Exercise
Any picture in the records below stays out; return everything else exactly.

Records supplied
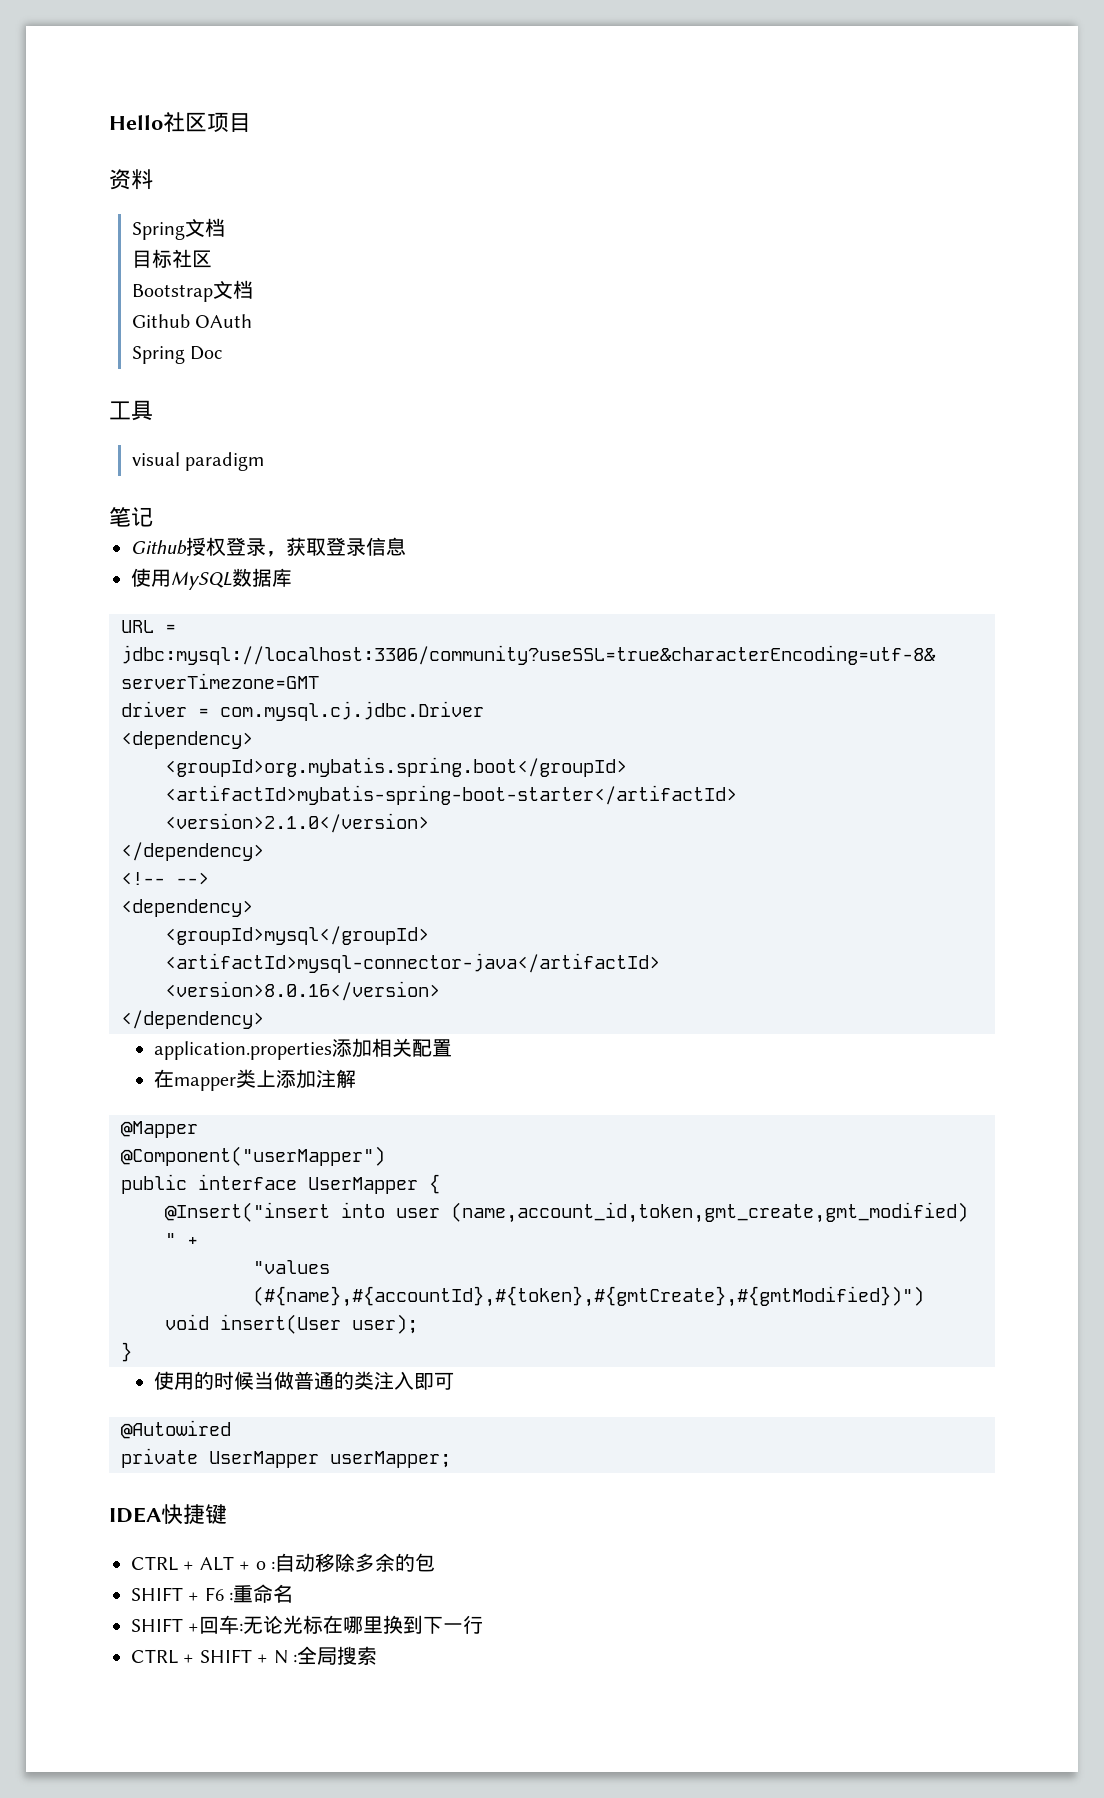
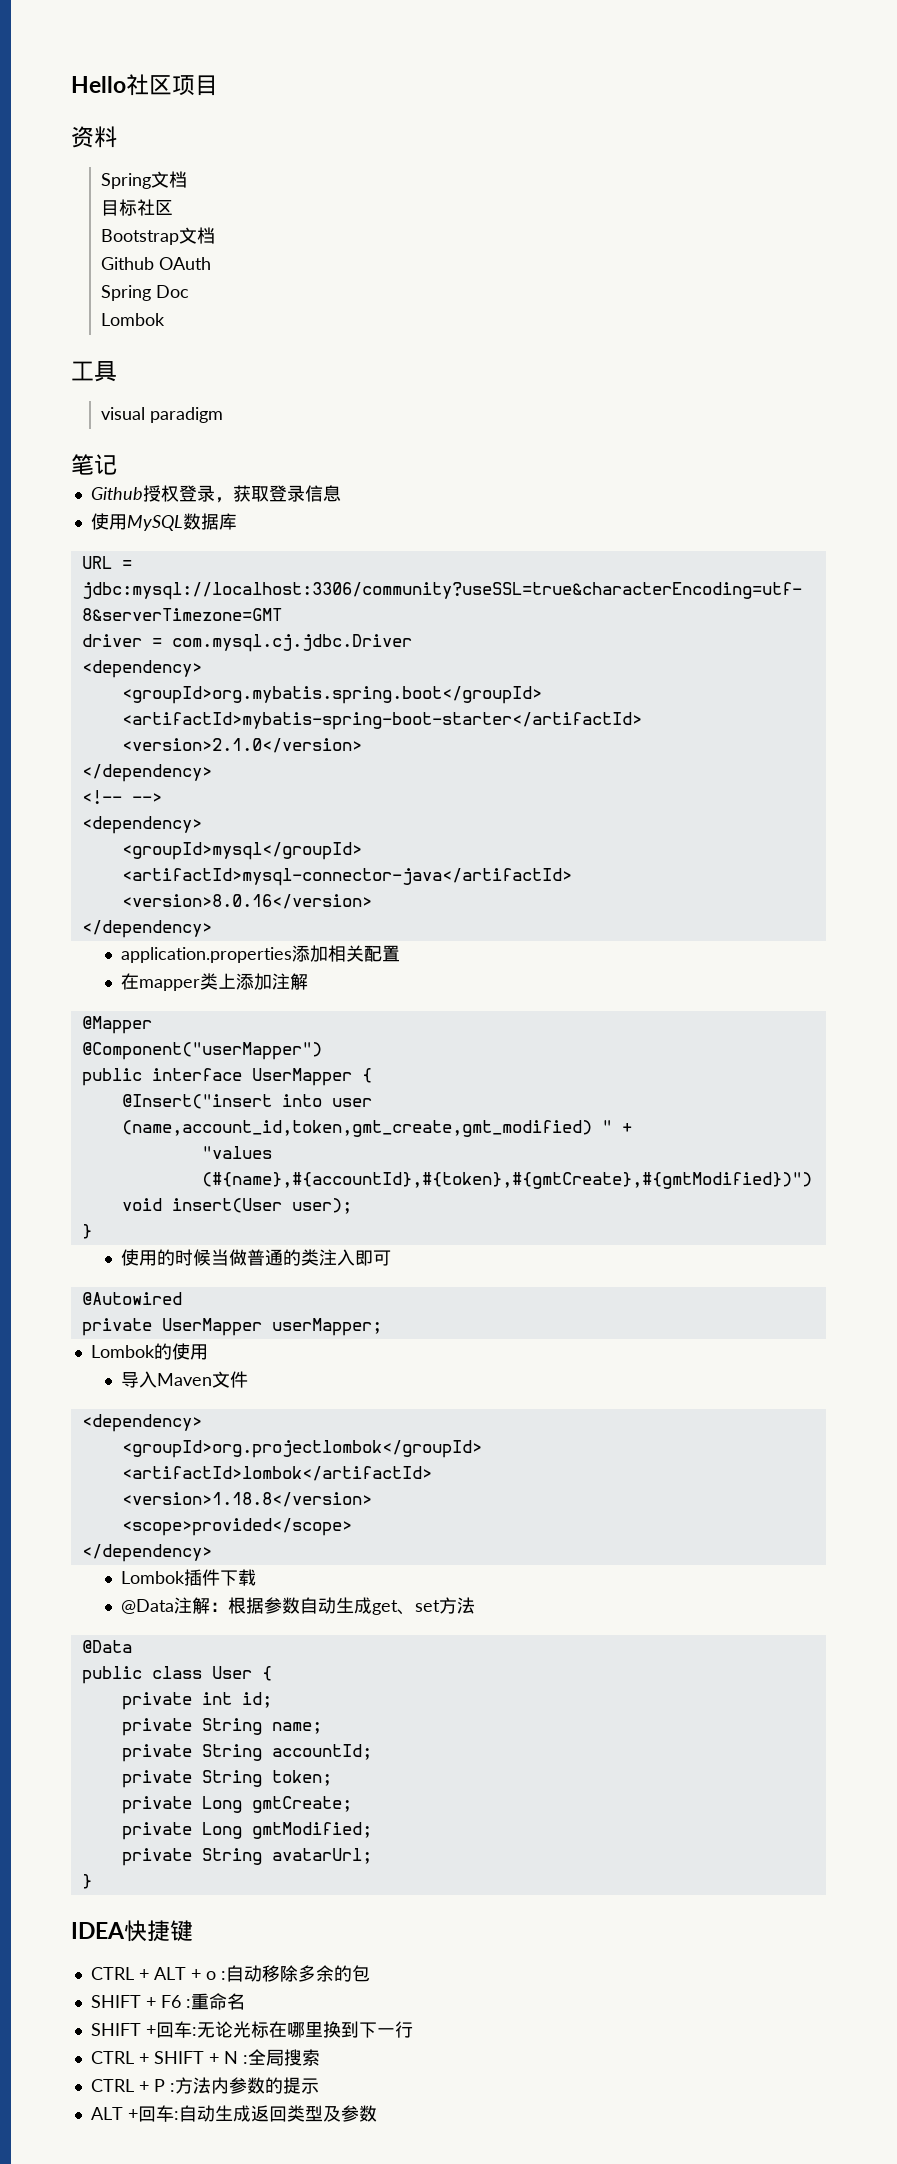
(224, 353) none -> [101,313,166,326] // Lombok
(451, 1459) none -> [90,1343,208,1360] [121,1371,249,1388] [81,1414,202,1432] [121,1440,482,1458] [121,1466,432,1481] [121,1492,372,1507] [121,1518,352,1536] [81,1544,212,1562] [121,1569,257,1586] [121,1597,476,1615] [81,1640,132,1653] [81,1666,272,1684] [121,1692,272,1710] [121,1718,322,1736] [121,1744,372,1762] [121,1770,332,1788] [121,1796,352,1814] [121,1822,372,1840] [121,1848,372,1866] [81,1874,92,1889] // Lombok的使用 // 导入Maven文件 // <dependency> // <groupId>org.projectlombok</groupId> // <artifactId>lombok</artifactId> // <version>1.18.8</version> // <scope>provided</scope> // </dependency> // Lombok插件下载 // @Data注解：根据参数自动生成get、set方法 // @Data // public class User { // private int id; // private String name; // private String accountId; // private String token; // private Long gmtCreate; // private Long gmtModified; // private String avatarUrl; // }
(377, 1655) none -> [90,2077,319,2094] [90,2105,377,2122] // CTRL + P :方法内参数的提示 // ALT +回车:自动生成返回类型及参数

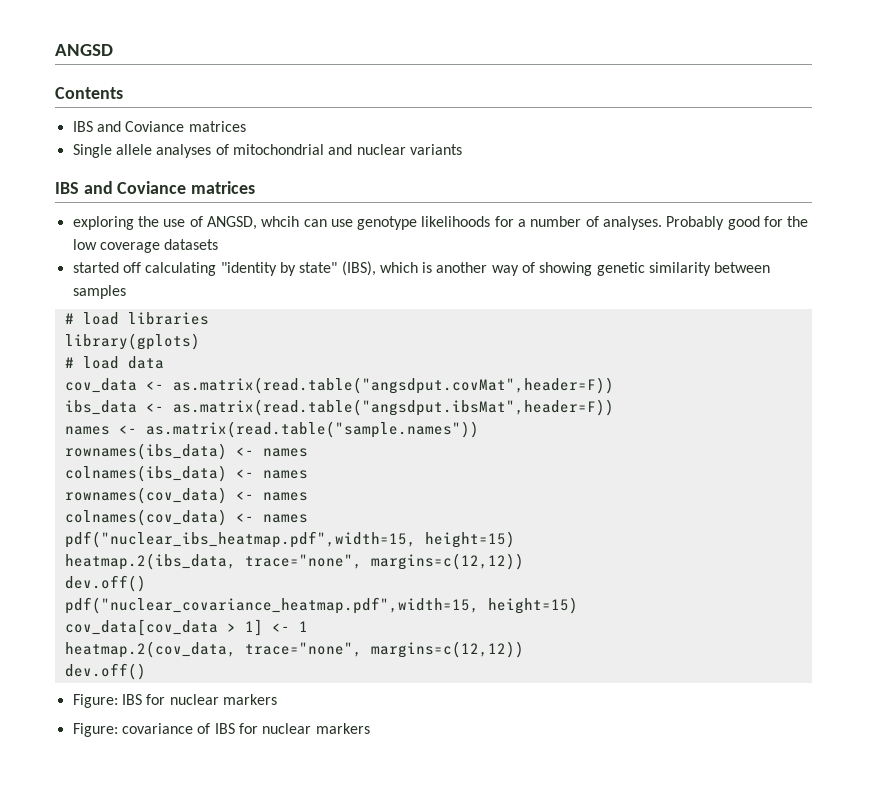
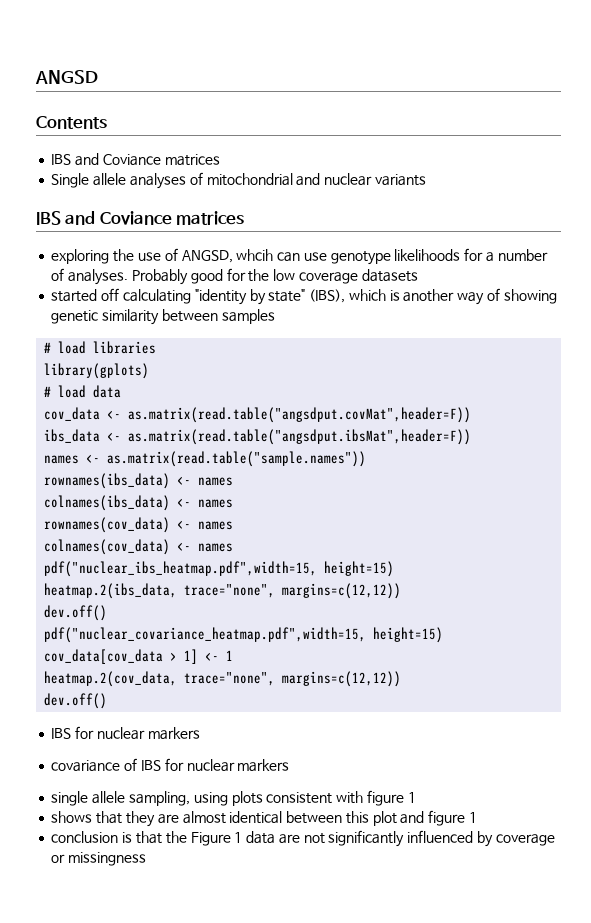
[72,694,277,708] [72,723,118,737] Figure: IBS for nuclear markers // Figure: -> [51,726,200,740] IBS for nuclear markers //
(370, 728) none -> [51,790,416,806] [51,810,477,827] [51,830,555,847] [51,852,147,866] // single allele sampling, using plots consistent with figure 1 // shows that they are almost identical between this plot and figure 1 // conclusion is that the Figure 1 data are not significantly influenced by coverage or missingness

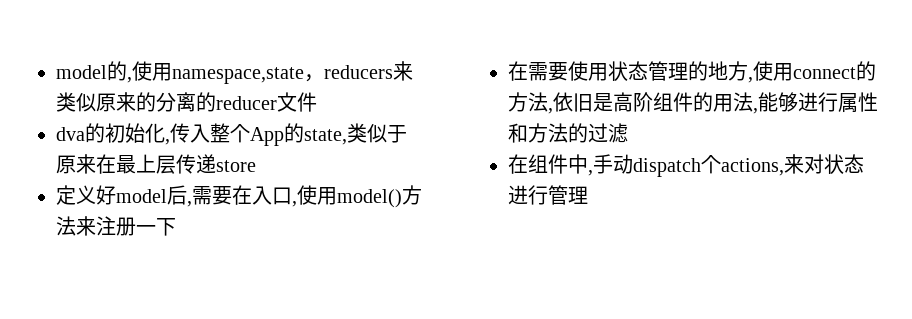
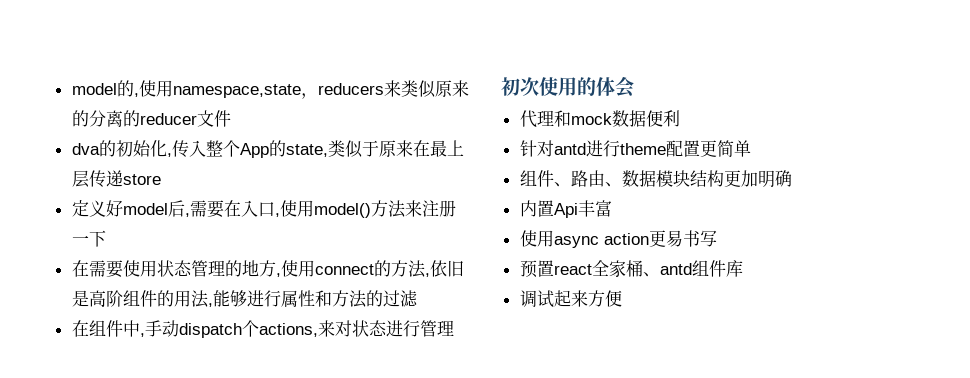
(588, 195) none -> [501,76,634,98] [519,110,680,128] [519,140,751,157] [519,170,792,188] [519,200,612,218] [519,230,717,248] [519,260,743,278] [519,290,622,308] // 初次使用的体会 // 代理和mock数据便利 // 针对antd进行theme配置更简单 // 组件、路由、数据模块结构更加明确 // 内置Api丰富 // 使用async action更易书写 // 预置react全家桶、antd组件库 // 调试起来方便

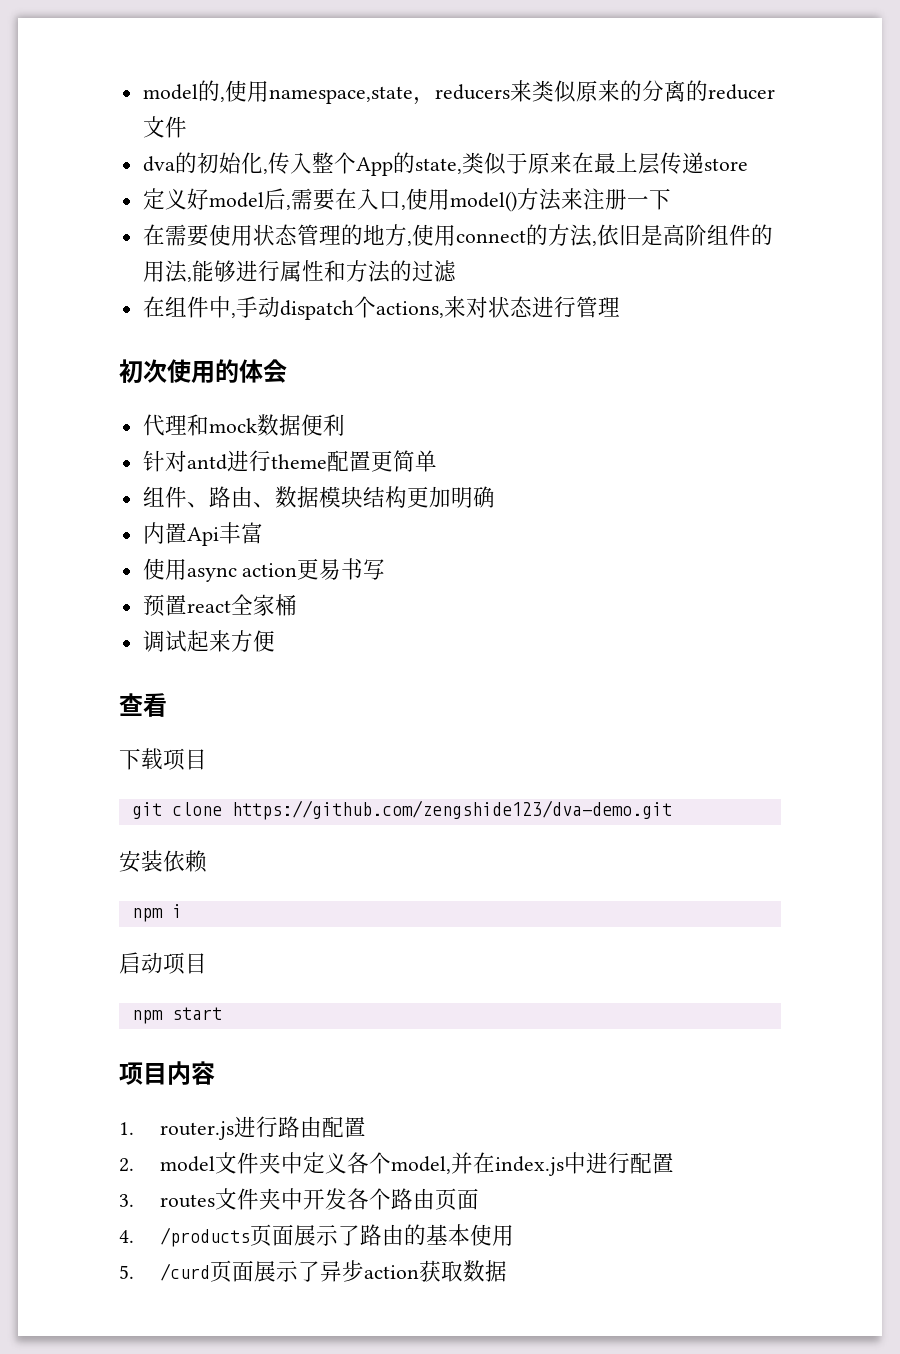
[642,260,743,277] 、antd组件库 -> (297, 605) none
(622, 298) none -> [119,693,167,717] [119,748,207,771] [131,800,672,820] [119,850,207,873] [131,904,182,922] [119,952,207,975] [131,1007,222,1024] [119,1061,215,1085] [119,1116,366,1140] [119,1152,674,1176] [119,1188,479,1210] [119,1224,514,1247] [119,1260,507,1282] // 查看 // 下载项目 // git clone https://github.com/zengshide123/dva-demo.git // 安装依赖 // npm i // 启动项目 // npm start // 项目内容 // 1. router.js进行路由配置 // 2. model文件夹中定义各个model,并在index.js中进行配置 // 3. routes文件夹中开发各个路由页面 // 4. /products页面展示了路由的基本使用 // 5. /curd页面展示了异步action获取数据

Answer space
(224, 353) none -> [101,313,166,326] // Lombok
(451, 1459) none -> [90,1343,208,1360] [121,1371,249,1388] [81,1414,202,1432] [121,1440,482,1458] [121,1466,432,1481] [121,1492,372,1507] [121,1518,352,1536] [81,1544,212,1562] [121,1569,257,1586] [121,1597,476,1615] [81,1640,132,1653] [81,1666,272,1684] [121,1692,272,1710] [121,1718,322,1736] [121,1744,372,1762] [121,1770,332,1788] [121,1796,352,1814] [121,1822,372,1840] [121,1848,372,1866] [81,1874,92,1889] // Lombok的使用 // 导入Maven文件 // <dependency> // <groupId>org.projectlombok</groupId> // <artifactId>lombok</artifactId> // <version>1.18.8</version> // <scope>provided</scope> // </dependency> // Lombok插件下载 // @Data注解：根据参数自动生成get、set方法 // @Data // public class User { // private int id; // private String name; // private String accountId; // private String token; // private Long gmtCreate; // private Long gmtModified; // private String avatarUrl; // }
(377, 1655) none -> [90,2077,319,2094] [90,2105,377,2122] // CTRL + P :方法内参数的提示 // ALT +回车:自动生成返回类型及参数

[72,694,277,708] [72,723,118,737] Figure: IBS for nuclear markers // Figure: -> [51,726,200,740] IBS for nuclear markers //
(370, 728) none -> [51,790,416,806] [51,810,477,827] [51,830,555,847] [51,852,147,866] // single allele sampling, using plots consistent with figure 1 // shows that they are almost identical between this plot and figure 1 // conclusion is that the Figure 1 data are not significantly influenced by coverage or missingness

(588, 195) none -> [501,76,634,98] [519,110,680,128] [519,140,751,157] [519,170,792,188] [519,200,612,218] [519,230,717,248] [519,260,743,278] [519,290,622,308] // 初次使用的体会 // 代理和mock数据便利 // 针对antd进行theme配置更简单 // 组件、路由、数据模块结构更加明确 // 内置Api丰富 // 使用async action更易书写 // 预置react全家桶、antd组件库 // 调试起来方便

[642,260,743,277] 、antd组件库 -> (297, 605) none
(622, 298) none -> [119,693,167,717] [119,748,207,771] [131,800,672,820] [119,850,207,873] [131,904,182,922] [119,952,207,975] [131,1007,222,1024] [119,1061,215,1085] [119,1116,366,1140] [119,1152,674,1176] [119,1188,479,1210] [119,1224,514,1247] [119,1260,507,1282] // 查看 // 下载项目 // git clone https://github.com/zengshide123/dva-demo.git // 安装依赖 // npm i // 启动项目 // npm start // 项目内容 // 1. router.js进行路由配置 // 2. model文件夹中定义各个model,并在index.js中进行配置 // 3. routes文件夹中开发各个路由页面 // 4. /products页面展示了路由的基本使用 // 5. /curd页面展示了异步action获取数据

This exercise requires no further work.